According to research, more than half of infectious diseases have been exacerbated by the various hazards associated with environmental breakdown, posing a significant threat to life on Earth. As a result, medical schools in Europe will give more training on illnesses linked to higher temperatures.
Polio has returned, monkeypox isn’t slowing down, and COVID-19 still lingers in the shadows – basically, unless you’ve been living under a rock, you’ll have noticed that alongside the steady deterioration of our environment, the threat to human health has been growing.
But if you’ve seen Bill Gates’ famous Ted Talk from before any of us even understood the realities of a lockdown, you’ll know this was a possibility. As he warned, a global pandemic is one of the likeliest things to cause a massive social disturbance and, ultimately, end the world.
Well, according to research, this may be on the horizon, because 58% of infectious diseases (218 of the 375 we know of) have been exacerbated by the various hazards associated with climate change.
The exhaustive study, which was conducted by scientists at the University of Hawaii, discovered that outcomes of our ceaseless greenhouse gas emissions are both aggravating pathogens and weakening our immune systems.
The triggers are droughts, heatwaves, wildfires, extreme precipitation, and rising sea levels, to name just a few.
Analysing over 70,000 existing papers – some of it evidence stretching back 700 years before the advent of the man-made climate emergency – on the direct links between environmental breakdown and infectious diseases, they concluded that these events are bringing pathogens closer to people.

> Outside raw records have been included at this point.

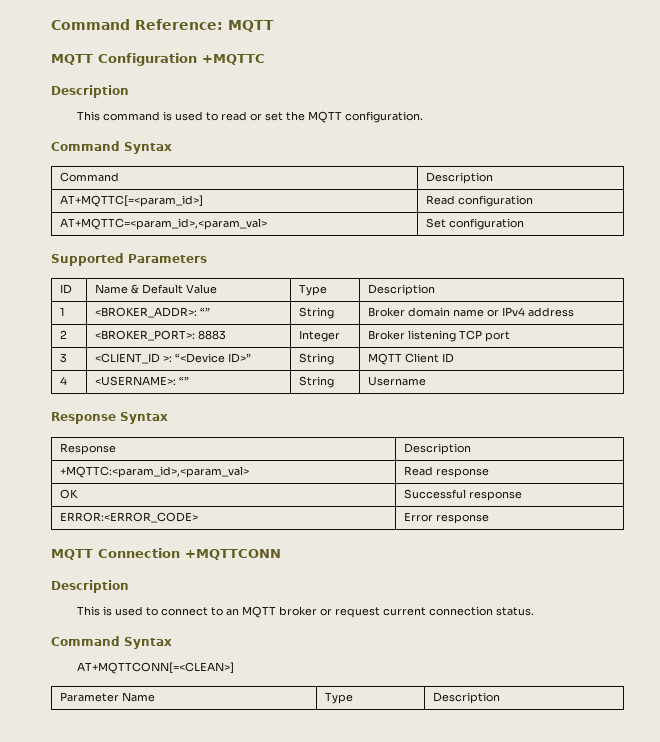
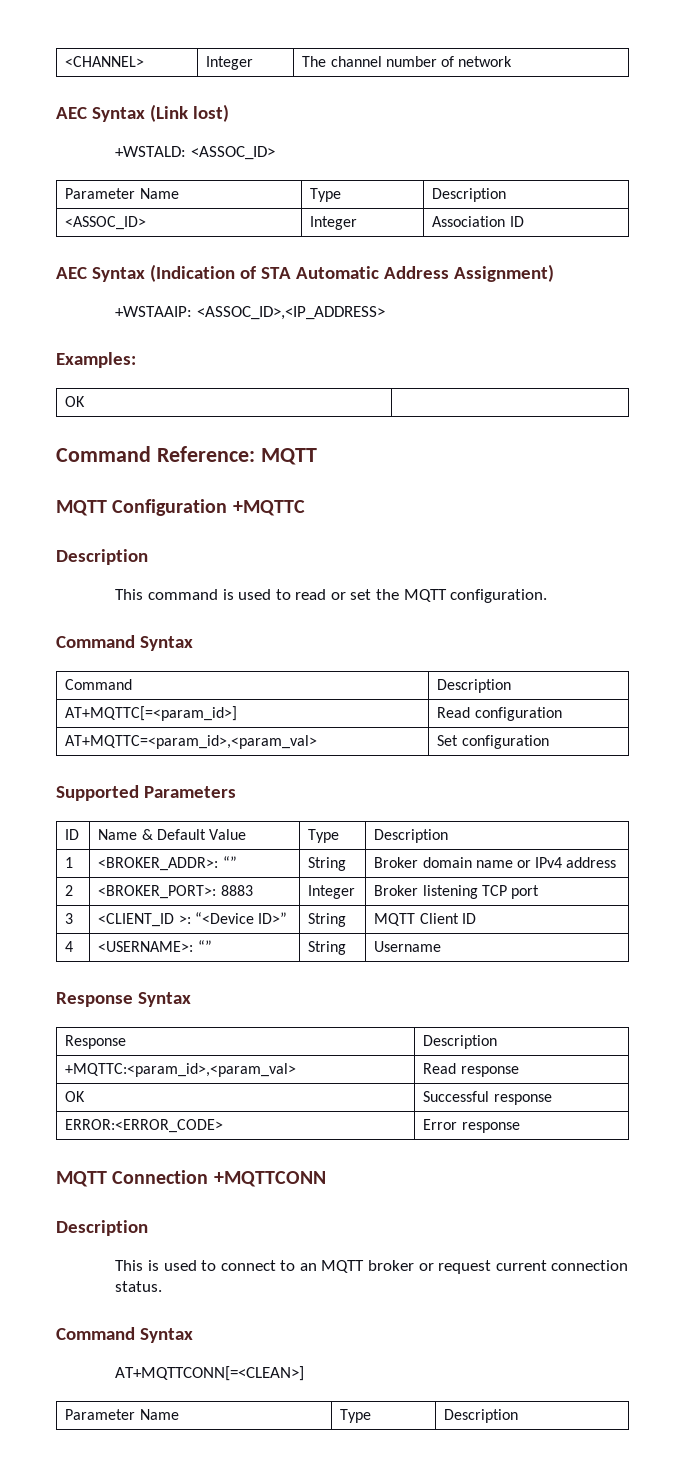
+ <CHANNEL> | Integer | The channel number of network
+ AEC Syntax (Link lost)
+ +WSTALD: <ASSOC_ID>
+ Parameter Name | Type | Description
+ <ASSOC_ID> | Integer | Association ID
+ AEC Syntax (Indication of STA Automatic Address Assignment)
+ +WSTAAIP: <ASSOC_ID>,<IP_ADDRESS>
+ Examples:
+ OK |

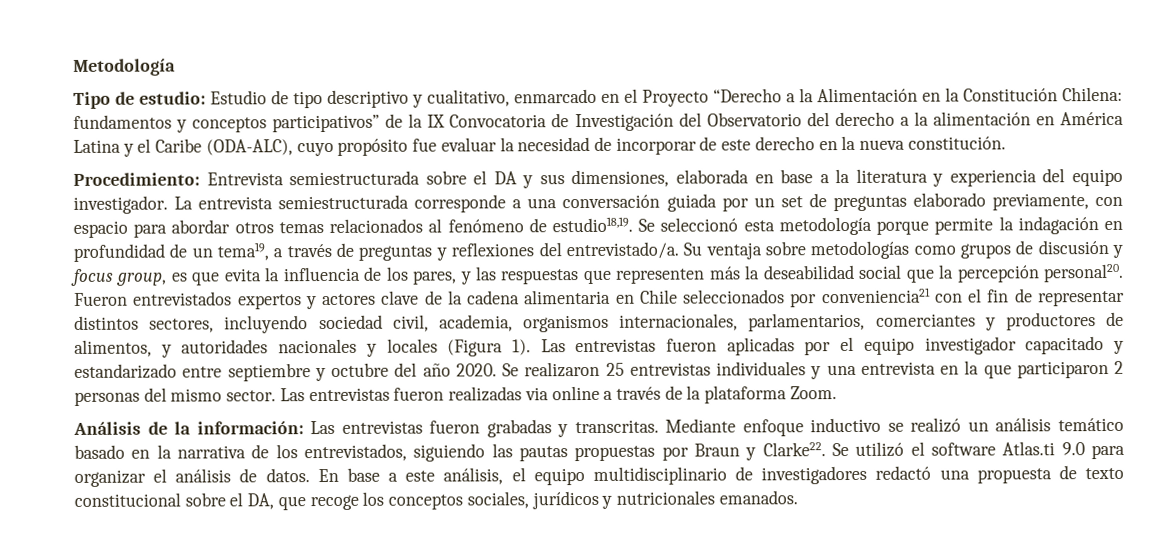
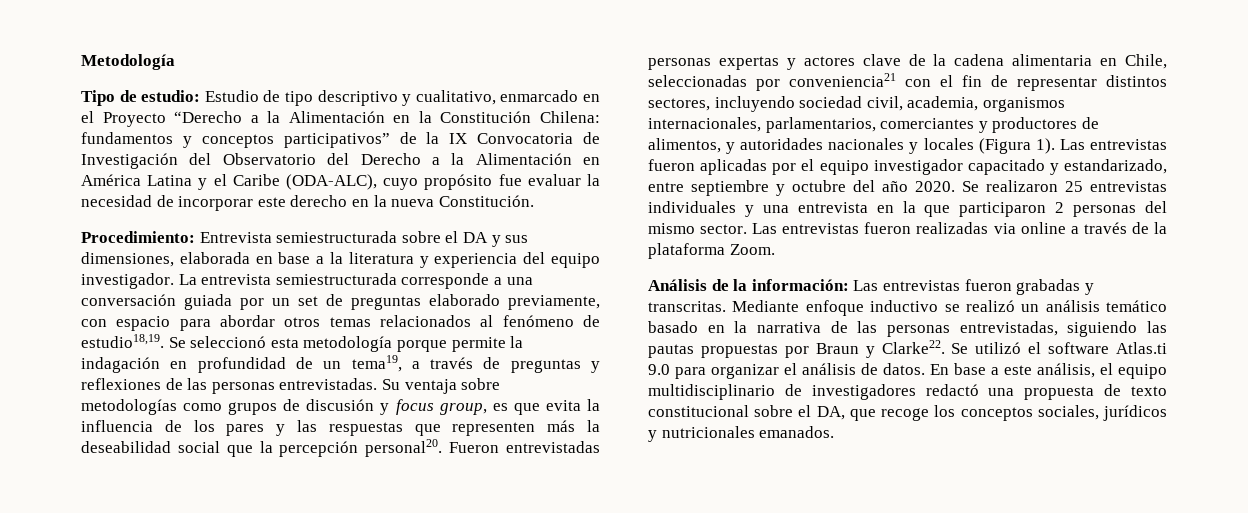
- Tipo de estudio: Estudio de tipo descriptivo y cualitativo, enmarcado en el Proyecto “Derecho a la Alimentación en la Constitución Chilena: fundamentos y conceptos participativos” de la IX Convocatoria de Investigación del Observatorio del derecho a la alimentación en América Latina y el Caribe (ODA-ALC), cuyo propósito fue evaluar la necesidad de incorporar de este derecho en la nueva constitución.
+ Tipo de estudio: Estudio de tipo descriptivo y cualitativo, enmarcado en el Proyecto “Derecho a la Alimentación en la Constitución Chilena: fundamentos y conceptos participativos” de la IX Convocatoria de Investigación del Observatorio del Derecho a la Alimentación en América Latina y el Caribe (ODA-ALC), cuyo propósito fue evaluar la necesidad de incorporar este derecho en la nueva Constitución.
- Se seleccionó esta metodología porque permite la indagación en profundidad de un tema19, a través de preguntas y reflexiones del entrevistado/a.
+ Se seleccionó esta metodología porque permite la indagación en profundidad de un tema19, a través de preguntas y reflexiones de las personas entrevistadas.
- Su ventaja sobre metodologías como grupos de discusión y focus group, es que evita la influencia de los pares, y las respuestas que representen más la deseabilidad social que la percepción personal20.
+ Su ventaja sobre metodologías como grupos de discusión y focus group, es que evita la influencia de los pares y las respuestas que representen más la deseabilidad social que la percepción personal20.
- Fueron entrevistados expertos y actores clave de la cadena alimentaria en Chile seleccionados por conveniencia21 con el fin de representar distintos sectores, incluyendo sociedad civil, academia, organismos internacionales, parlamentarios, comerciantes y productores de alimentos, y autoridades nacionales y locales (Figura 1).
+ Fueron entrevistadas personas expertas y actores clave de la cadena alimentaria en Chile, seleccionadas por conveniencia21 con el fin de representar distintos sectores, incluyendo sociedad civil, academia, organismos internacionales, parlamentarios, comerciantes y productores de alimentos, y autoridades nacionales y locales (Figura 1).
- Las entrevistas fueron aplicadas por el equipo investigador capacitado y estandarizado entre septiembre y octubre del año 2020.
+ Las entrevistas fueron aplicadas por el equipo investigador capacitado y estandarizado, entre septiembre y octubre del año 2020.
- Mediante enfoque inductivo se realizó un análisis temático basado en la narrativa de los entrevistados, siguiendo las pautas propuestas por Braun y Clarke22.
+ Mediante enfoque inductivo se realizó un análisis temático basado en la narrativa de las personas entrevistadas, siguiendo las pautas propuestas por Braun y Clarke22.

‘We became distressed by the overwhelming number of available case studies that already show how vulnerable we are becoming to our ongoing growing emissions of greenhouse gases,’ says the study’s co-author, Kira Webster.
‘If there are pathogens that cause us harm, climate change is trying to get to every single one of them. For me it’s shocking we don’t take this more seriously.’
In short, there are now more than 1,000 different pathways to worsen the spread of zika, malaria, and dengue (among others), a ‘cavalcade of risks too numerous for comprehensive societal adaptations.’
From warming and changed rainfall patterns expanding the range of vectors like mosquitoes, ticks, and fleas, to storms and flooding displacing people and relocating them in the heart of outbreaks, the situation is rather dire indeed.